Spokesperson of the Government of Afghanistan
- In office 9 October 2011 – 29 September 2014
- President: Hamid Karzai
- Preceded by: Wahid Omar
- Succeeded by: Sayed Zafar Hashemi

Personal details
- Born: 1979-1980 Kandahar Province, Afghanistan
- Party: Independent
- Alma mater: Bordeaux Montaigne University

= Aimal Faizi =

Afghan journalist and columnist

Aimal Faizi (Persian: ایمل فیضی) is an Afghan journalist and columnist, who served as the spokesperson of Afghanistan's President Hamid Karzai from 2011 to 2014. He was also the director of communications to the government.

==Biography==
Faizi was born in Kandahar Province.

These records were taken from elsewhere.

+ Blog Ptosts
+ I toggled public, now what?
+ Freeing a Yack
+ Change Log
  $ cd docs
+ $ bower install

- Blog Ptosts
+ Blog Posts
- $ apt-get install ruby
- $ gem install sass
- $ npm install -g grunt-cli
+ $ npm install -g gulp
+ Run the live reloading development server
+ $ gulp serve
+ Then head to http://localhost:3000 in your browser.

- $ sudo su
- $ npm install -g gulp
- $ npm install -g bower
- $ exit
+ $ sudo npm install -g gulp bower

He studied French at the Afghan-Franco school in Kabul, but fled the civil war in 1994. He went on to study journalism at the Bordeaux Montaigne University in France. Back in Afghanistan he worked at the state-run news agency Bakhtar and Radio Television Afghanistan (RTA), before being appointed as the president's spokesman after the resignation of Wahid Omar.

He held his post until the end of Karzai's government in September 2014, succeeded by Sayed Zafar Hashemi. Faizi continues to be Karzai's aide ever since. In 2015 he started writing articles for Al Jazeera English.